欧州委員会動向、EU域内産業・サービス・政策をウオッチ

2014/7/28

EU産業・貿易

欧州委、LCR規制の導入先送り提案

この記事の要約

銀行に流動性の高い資産の保有を義務づける規制の重要項目となる「流動性カバレッジ比率(LCR)」をめぐり、欧州委員会が規制導入の先送りを提案していることが24日明らかになった。ロイター通信などが伝えた。 LCR規制は、バー […]

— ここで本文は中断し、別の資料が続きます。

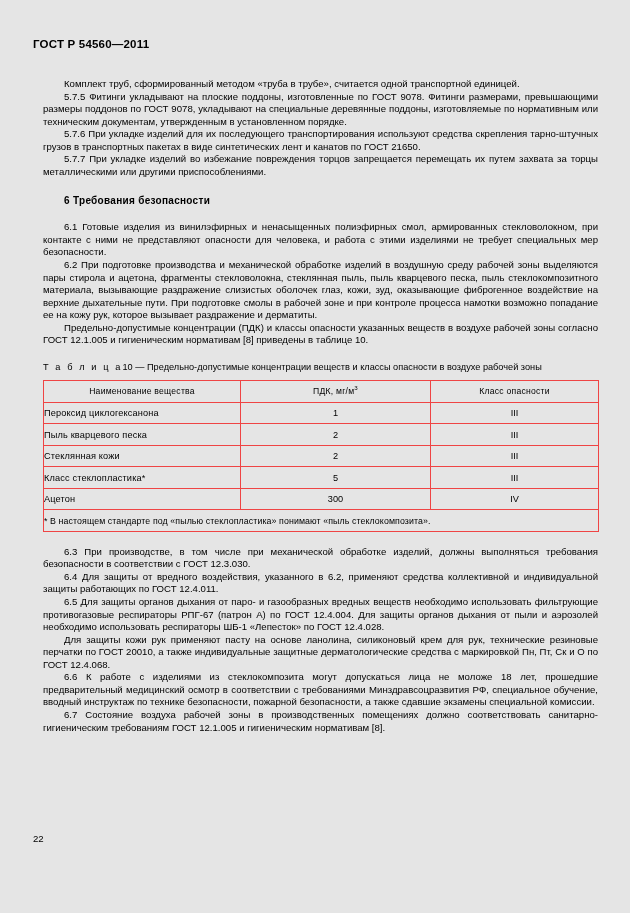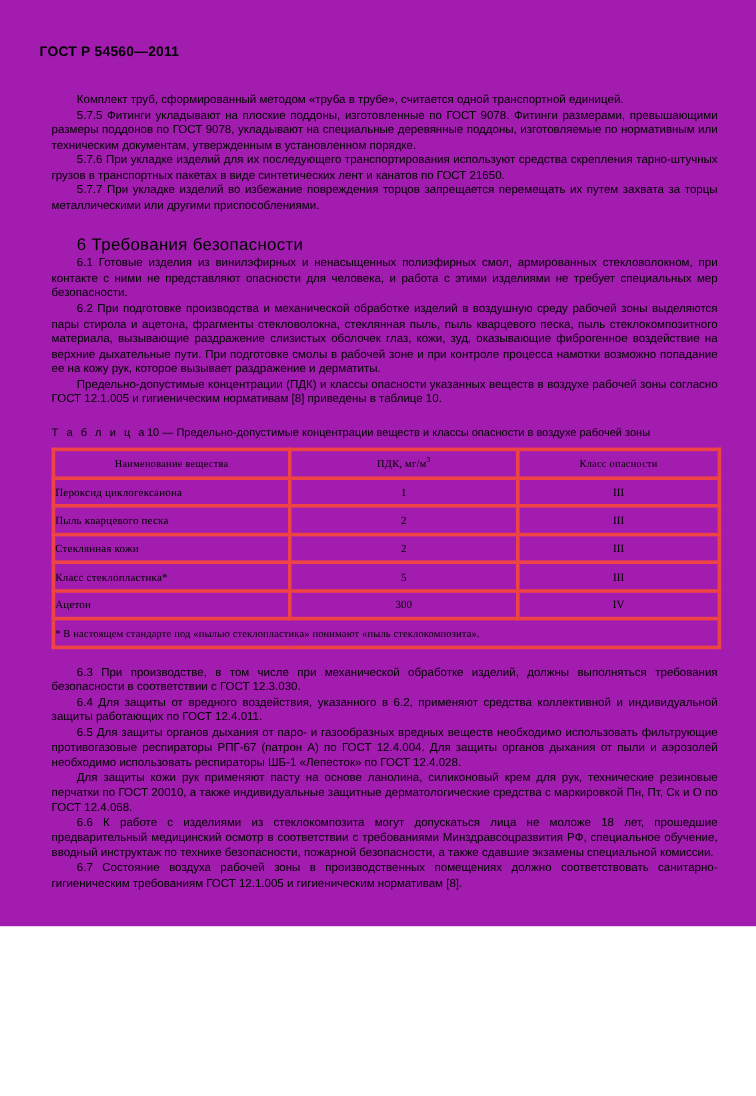--- a/index.html
+++ b/index.html
@@ -15,8 +15,8 @@
   .page {
     position: relative;
     width: 630px;
-    height: 772px;
-    background: #a21caf;
+    height: 913px;
+    background: #e5e5e5;
     overflow: hidden;
     box-sizing: border-box;
   }

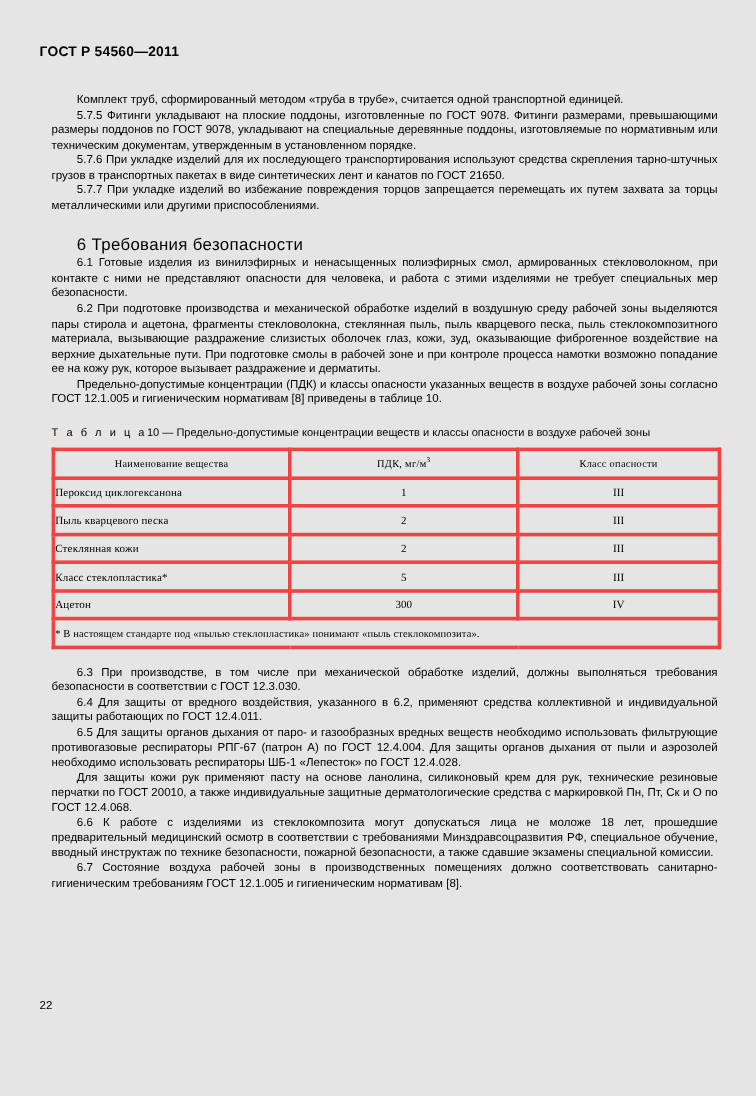--- a/index.html
+++ b/index.html
@@ -44,10 +44,10 @@
   }
   p.indent { text-indent: 21px; }
   h2.section-heading {
-    margin: 17px 0 3px 0;
+    margin: 17px 0 15px 0;
     padding-left: 21px;
-    font-size: 14px;
-    font-weight: normal;
+    font-size: 10px;
+    font-weight: bold;
     letter-spacing: 0.3px;
   }
   .table-caption {

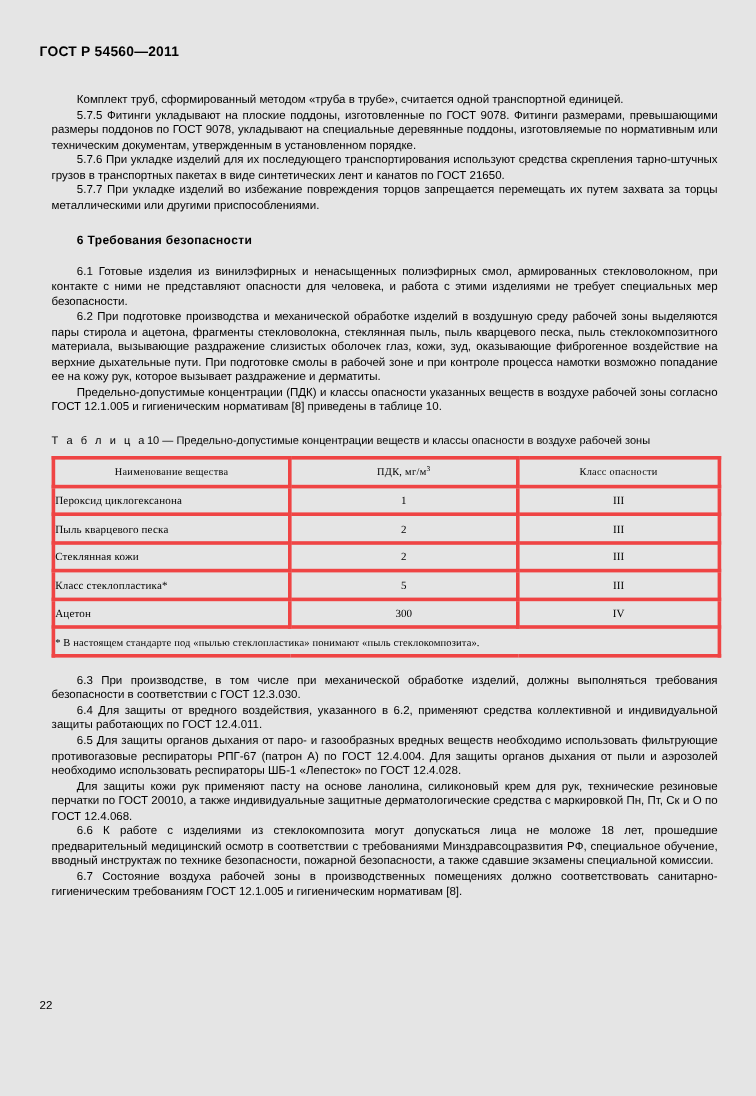--- a/index.html
+++ b/index.html
@@ -66,10 +66,9 @@
     font-size: 9.2px;
   }
   table.pdk th, table.pdk td {
-    border: 3px solid #ef4444;
+    border: 1px solid #ef4444;
     padding: 0;
     vertical-align: middle;
-    font-family: Liberation Serif, serif;
   }
   table.pdk thead th {
     height: 21px;

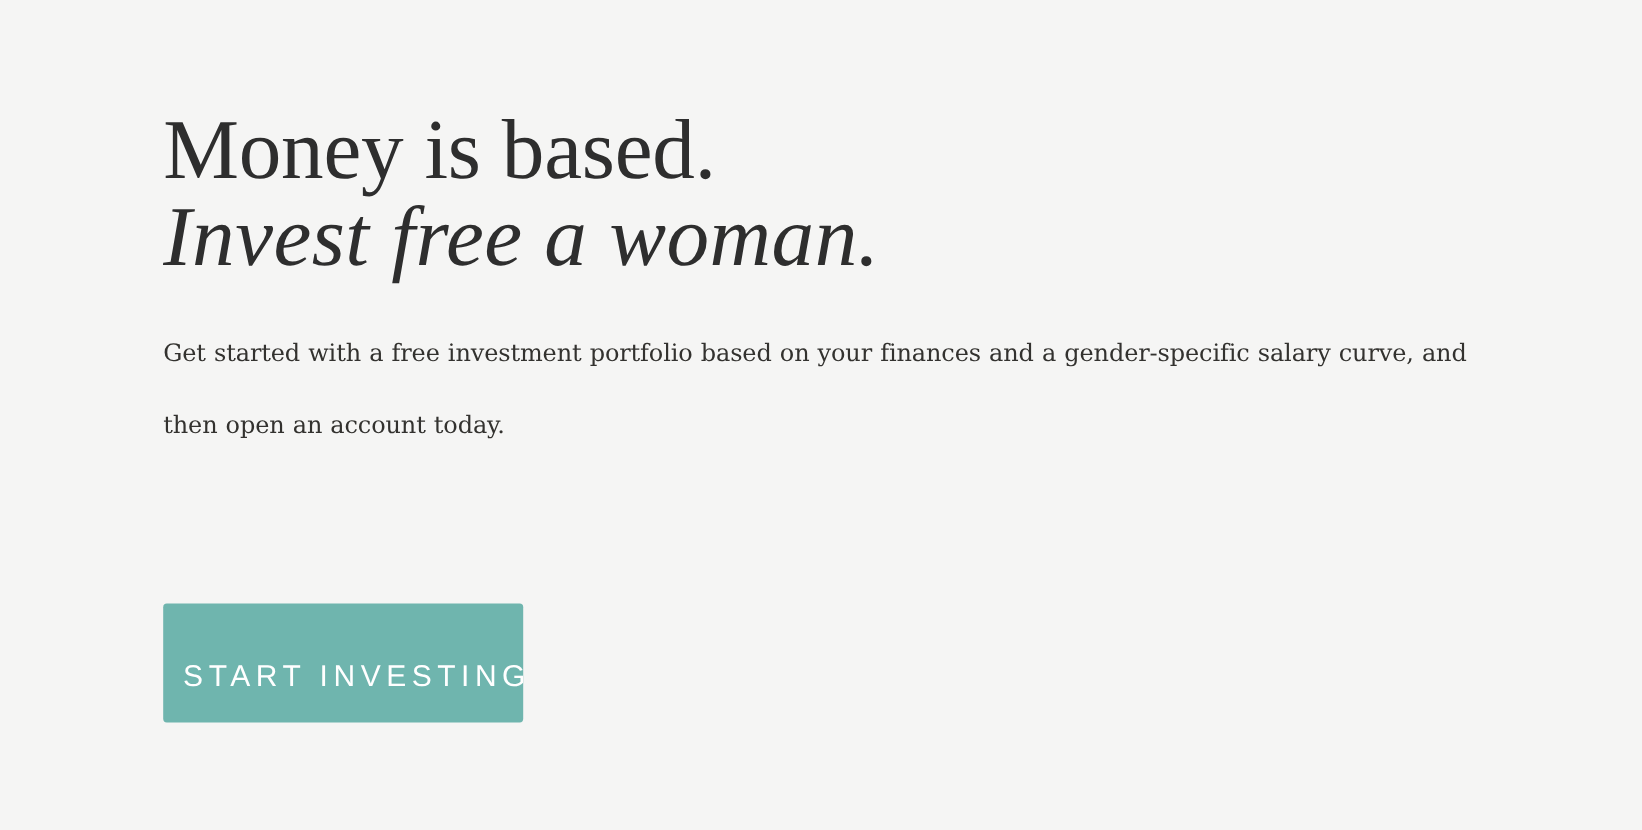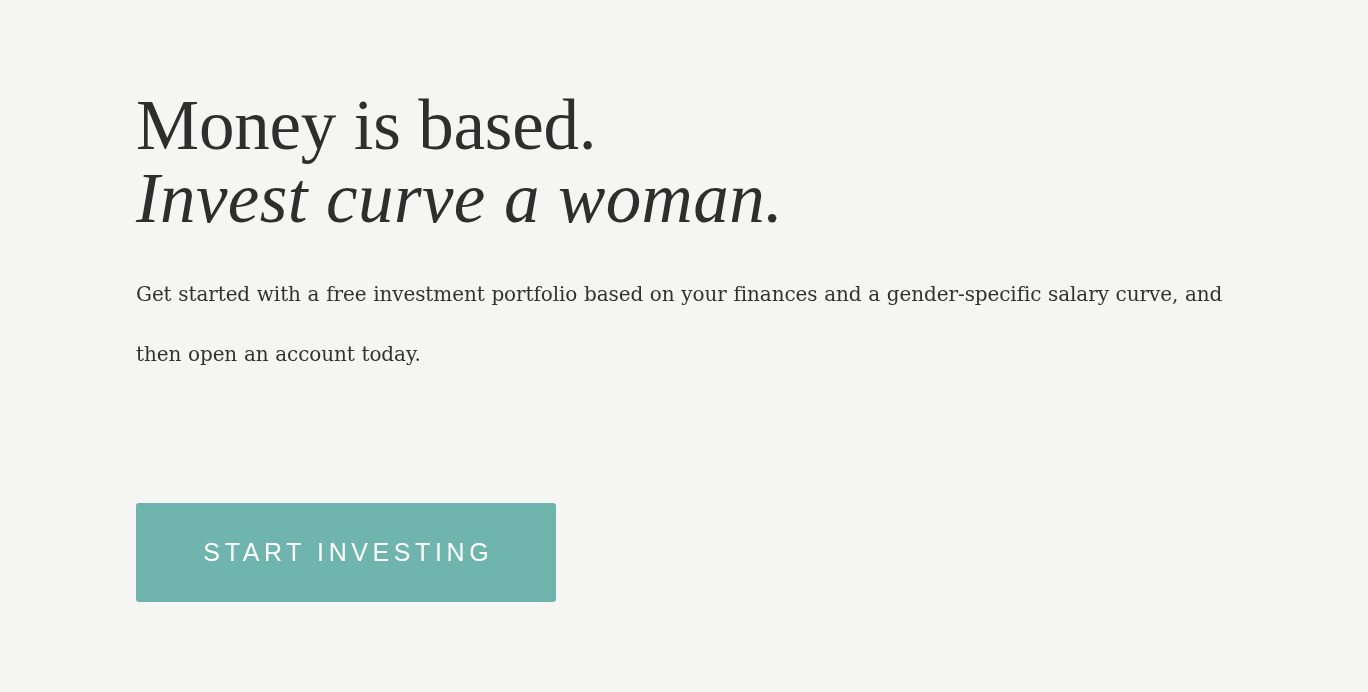--- a/index.html
+++ b/index.html
@@ -115,7 +115,7 @@
 
     <h1 class="headline">
       <span class="headline-line headline-line-1">Money is based.</span>
-      <span class="headline-line headline-line-2">Invest curve a woman.</span>
+      <span class="headline-line headline-line-2">Invest free a woman.</span>
     </h1>
 
     <p class="body-copy">Get started with a free investment portfolio based on your finances and a gender-specific salary curve, and then open an account today.</p>

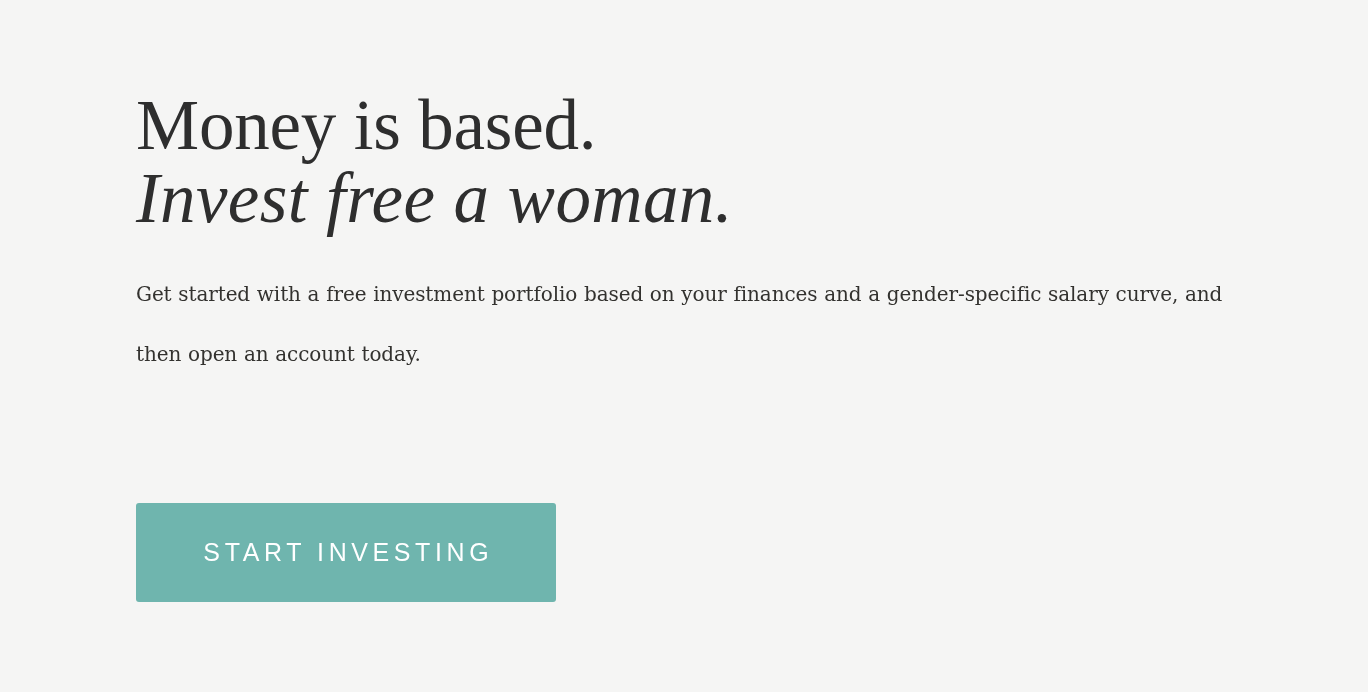--- a/index.html
+++ b/index.html
@@ -86,7 +86,7 @@
     position: absolute;
     top: 503px;
     left: 0;
-    width: 420px;
+    width: 300px;
     height: 99px;
     background: #6fb5ae;
     border: none;
@@ -101,7 +101,7 @@
     text-transform: uppercase;
     text-indent: 4.6px;
     cursor: pointer;
-    padding: 0;
+    padding: 12px;
     display: block;
     white-space: nowrap;
     overflow: hidden;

銀行に流動性の高い資産の保有を義務づける規制の重要項目となる「流動性カバレッジ比率(LCR)」をめぐり、欧州委員会が規制導入の先送りを提案していることが24日明らかになった。ロイター通信などが伝えた。

LCR規制は、バーゼル銀行監督委員会が金融危機の再発防止のため導入する国際的な銀行資本規制「バーゼルⅢ」の柱のひとつで、信用収縮が起きた場合でも30日間は資金繰りに行き詰まらないようにするため、換金性の高い資産を十分に保有することを銀行に義務づけるというもの。2015年1月1日から段階的に導入され、銀行は15年1月にLCRを60%以上とし、その後は毎年10%ずつ引き上げ、19年から100%以上とすることが求められる。

ロイターが入手した文書をもとに報じたところによると、欧州委は、「技術的複雑性、利害関係者との協議、各国の専門家などのディスカッションが6月まで続いた」ため、LCRに関連する法令の策定作業が遅れたと説明。LCRの導入開始時期を9カ月先送りして15年10月1日とすることを提案している。

欧州銀行監督機構(EBA)が3月に公表した、域内174行を対象とするLCR基準の達成度に関する調査報告書によると、13年半ば時点で全体の3分の2の銀行が60%の最低基準をクリアしており、基準を下回ったのは14%だった。